(LifeSiteNews) — As America’s new underground abortion pill black market expands, fueled by activists mailing the pills from abortion states into pro-life states, horror stories are hitting the headlines. Women are taking abortion pills well after the recommended time limit of 10 weeks (77 days) and giving birth to nearly full-term babies. Sometimes, the babies are both viable and alive. Stories of babies born alive and dying or being killed are becoming common.
The story, in most of these cases, is that of women illegally ordering abortion pills and taking them in an attempt to illegally kill their preborn children. But the story the mainstream media is choosing to tell, in virtually every instance, is that of pro-life regimes persecuting women; the very horror stories that have unfolded as a result of disobeying the law are being attributed to the law.
Most recently, the Guardian is framing the story of a Georgia woman who took abortion pills and gave birth to a premature baby girl who survived for an hour before dying and was subsequently charged for the death of her born child as “one of the first instances of a woman being charged for terminating a pregnancy in Georgia since it passed a 2019 law banning most abortions.”
Reuters chose the same framing, quoting abortion activist Dana Sussman of the ironically named group Pregnancy Justice stated that “self-managing an abortion is not a criminal act in Georgia” and called the charges “cruel and unjust.” Sussman did not refer to the baby girl, who died as a result of the abortion pills—outside of the womb.
READ: Abortions doubled in Massachusetts in 2024 due to pills like mifepristone
The 31-year-old Alexia Moore went to a hospital on December 30 with abdominal pain, reporting that she had taken misoprostol and oxycodone, a painkiller.
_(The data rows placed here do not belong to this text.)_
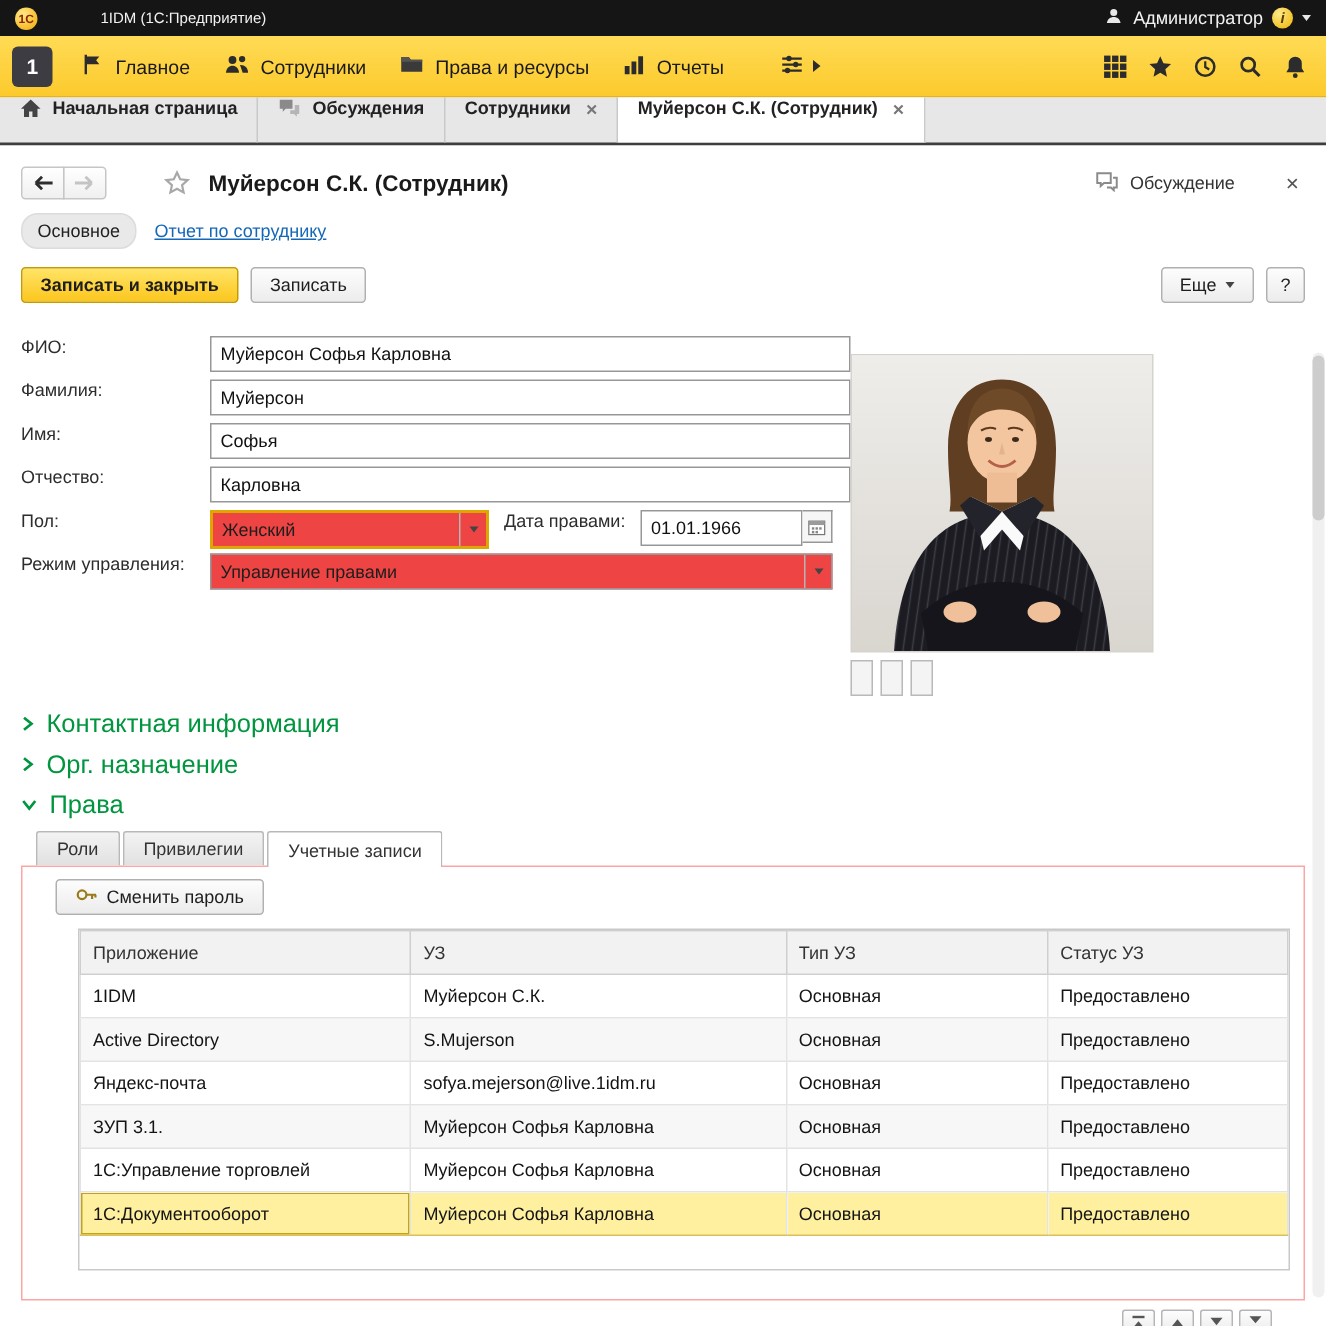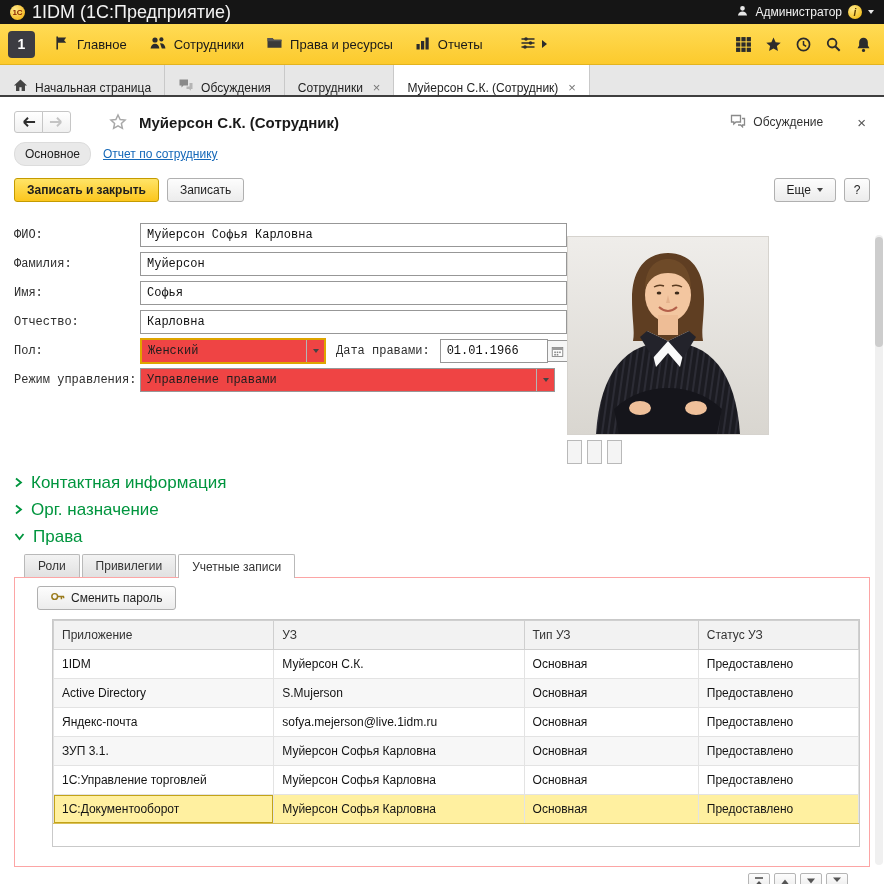"1IDM (1С:Предприятие)" .win-title { font-size: 18px -> 10px; margin-left: none -> 35px }
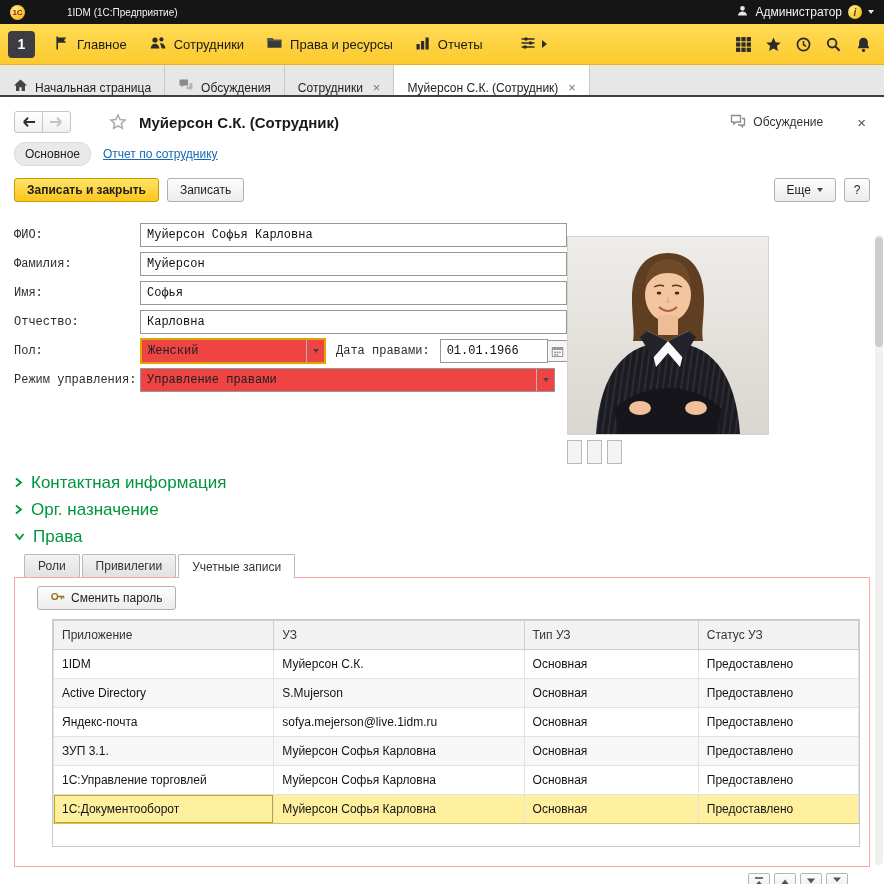"Начальная страница" .tab { align-items: flex-end -> flex-start; font-weight: none -> bold }
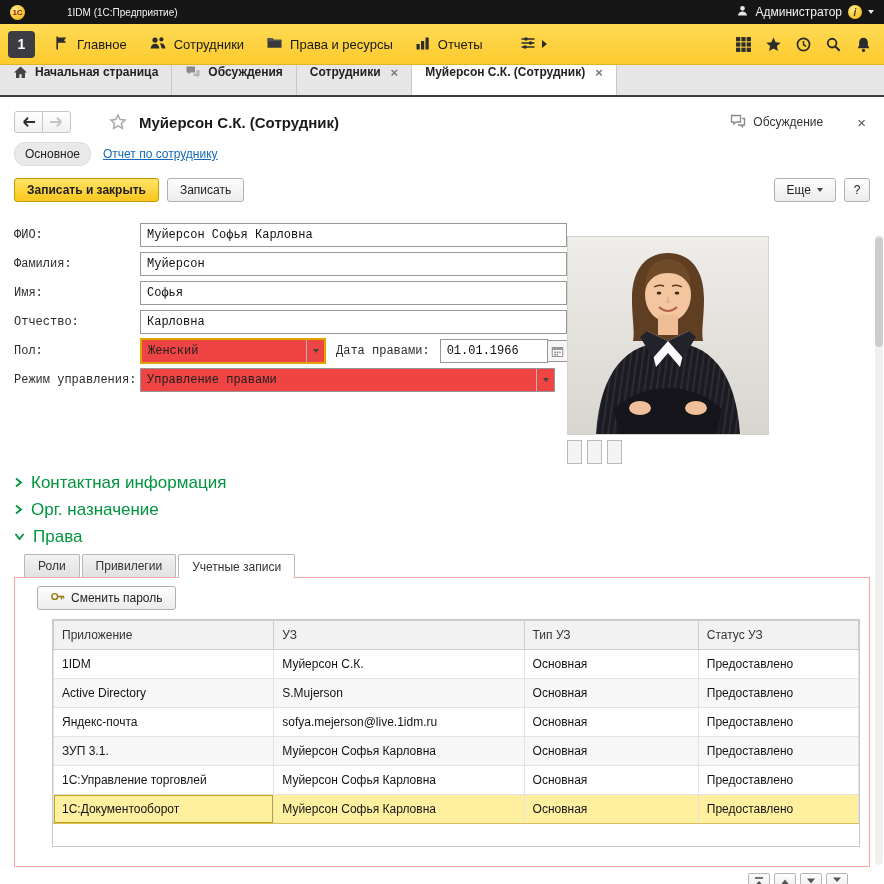"ФИО:" .frow { align-items: center -> none; font-family: Liberation Mono, monospace -> none }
She gave birth to a baby girl, who was born with health problems and was struggling to breathe. According to the police investigator, Moore told the medical staff: “I know my infant is suffering, because I am the one who did the abortion. I want her to die.”
The Guardian referred to the baby girl as a “fetus,” even though the child had been born and thus the term is no longer accurate even in the technical, scientific sense. That is because the fact that a baby girl who died outside the womb after her mother took illegal pills—and it is worth noting that even Moore called the little girl “my infant”—is inconvenient to the narrative that the press and their abortion activists allies want to push.
Their narrative is that women are being persecuted for procuring abortions. But what about the little girl? Was she entitled to legal protection? Is she entitled to justice? Does her existence, and her death, count for anything in the moral calculus? Not according to the Guardian, who referred to her as a “fetus” and insisted, using the language of objective reportage, that the story was not about her; not according to Reuters, who similarly centered the story on the pills rather than the little girl.
Behind the media’s abortion propaganda, other stories are lurking. The stories of babies born alive too soon after their mothers took pills sent to them illegally by abortion activists, who died horribly trying to draw breath into their undeveloped lungs. The stories of abortion activists running pill dispensaries to ensure that those babies can be killed, no matter what the cost. And the story of our mainstream media, which resolutely sticks to the old press adage “if it bleeds, it leads”—unless the person bleeding is a tiny baby who just survived an attempt on her life, in which case they pretend she didn’t exist, or that her mother had a right to kill her.